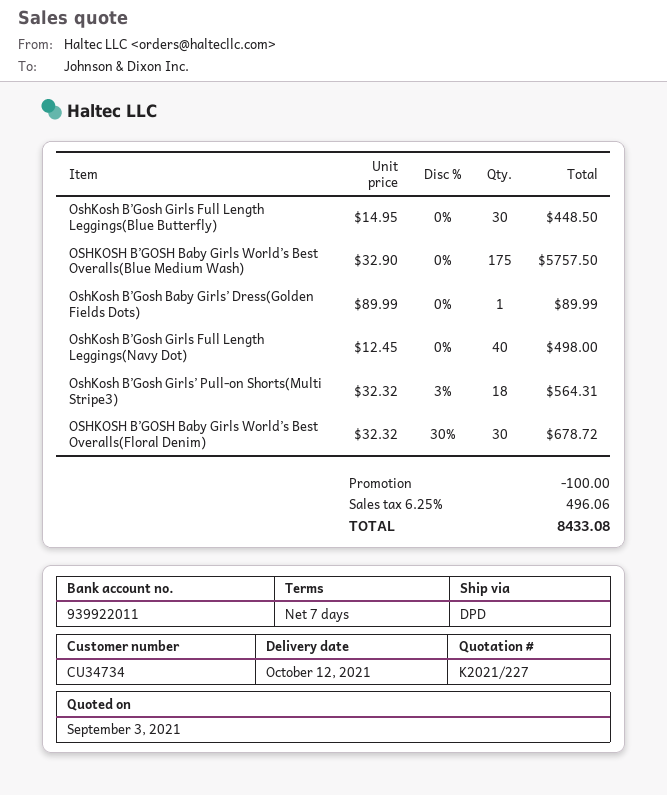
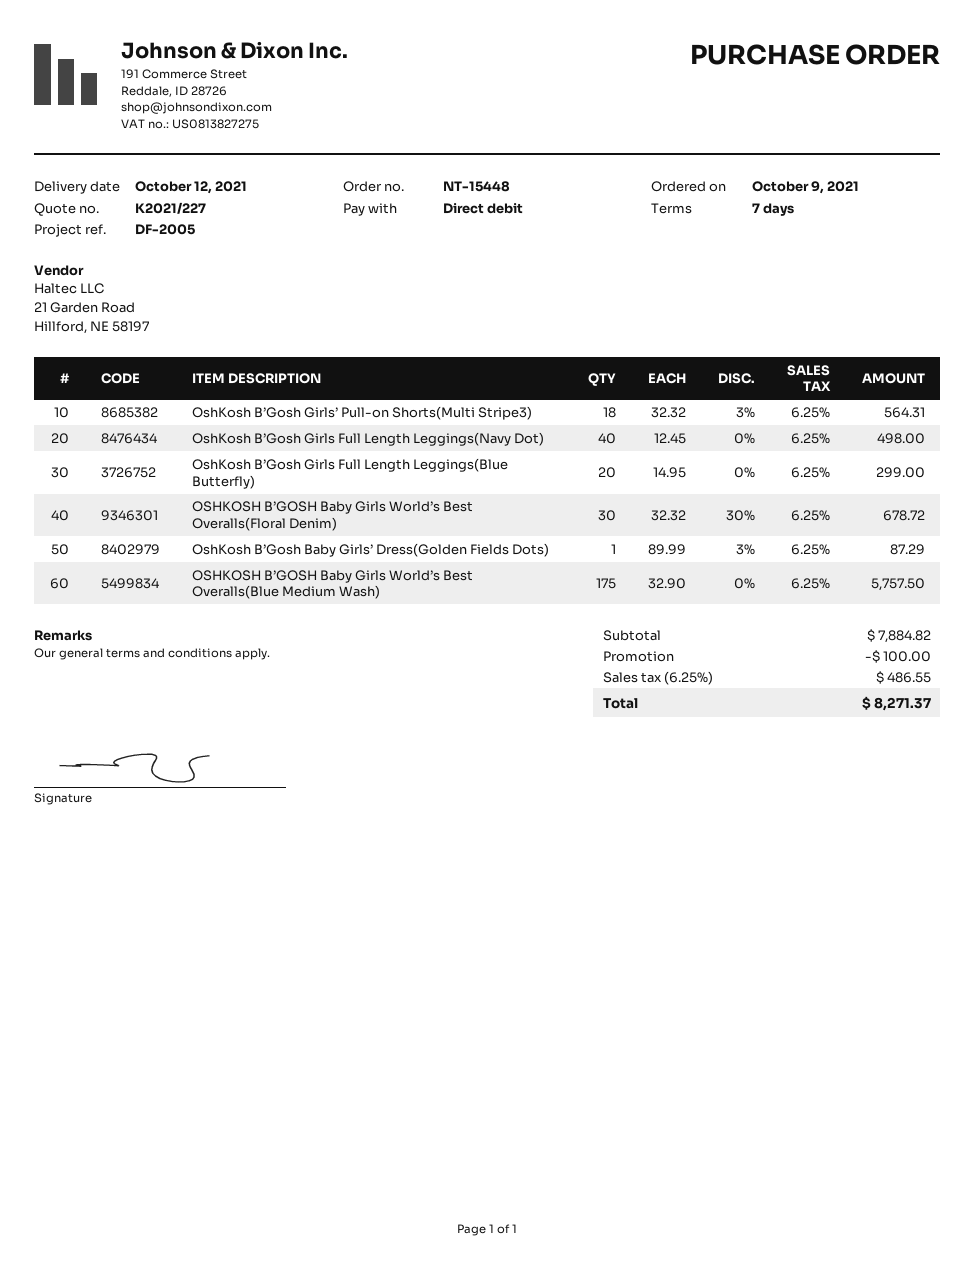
OshKosh B’Gosh Girls Full Length Leggings(Blue Butterfly): 30 x 14.95 = 448.50 -> 20 x 14.95 = 299.00
OshKosh B’Gosh Baby Girls’ Dress(Golden Fields Dots): 1 x 89.99 = 89.99 -> 1 x 89.99 - 3% = 87.29
tax: 6.25% = 496.06 -> 6.25% = 486.55
total: 8433.08 -> 8271.37

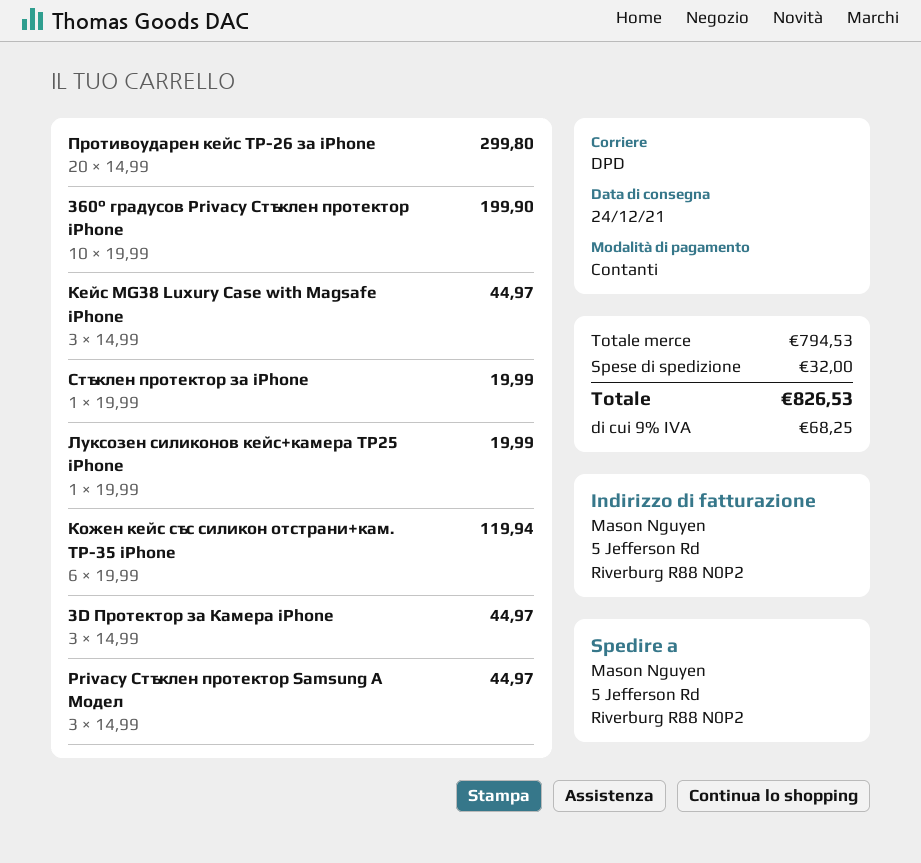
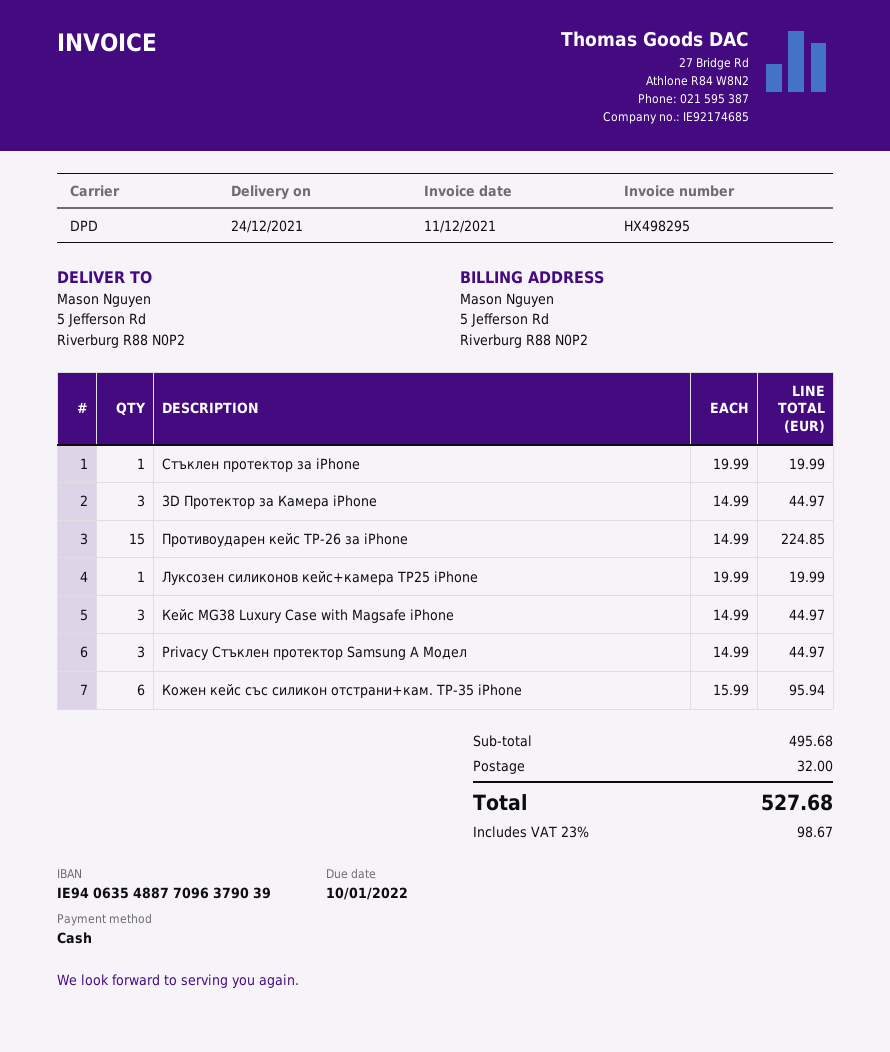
Противоударен кейс TP-26 за iPhone: 20 x 14.99 = 299.80 -> 15 x 14.99 = 224.85
360° градусов Privacy Стъклен протектор iPhone: 10 x 19.99 = 199.90 -> none
Кожен кейс със силикон отстрани+кам. TP-35 iPhone: 6 x 19.99 = 119.94 -> 6 x 15.99 = 95.94
subtotal: 794.53 -> 495.68
tax: 9% = 68.25 -> 23% = 98.67
total: 826.53 -> 527.68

....

**Instructions for the task**
Only a number is expected in response: how many lines of the records above include the word "iPhone".

**Output for this exercise**
3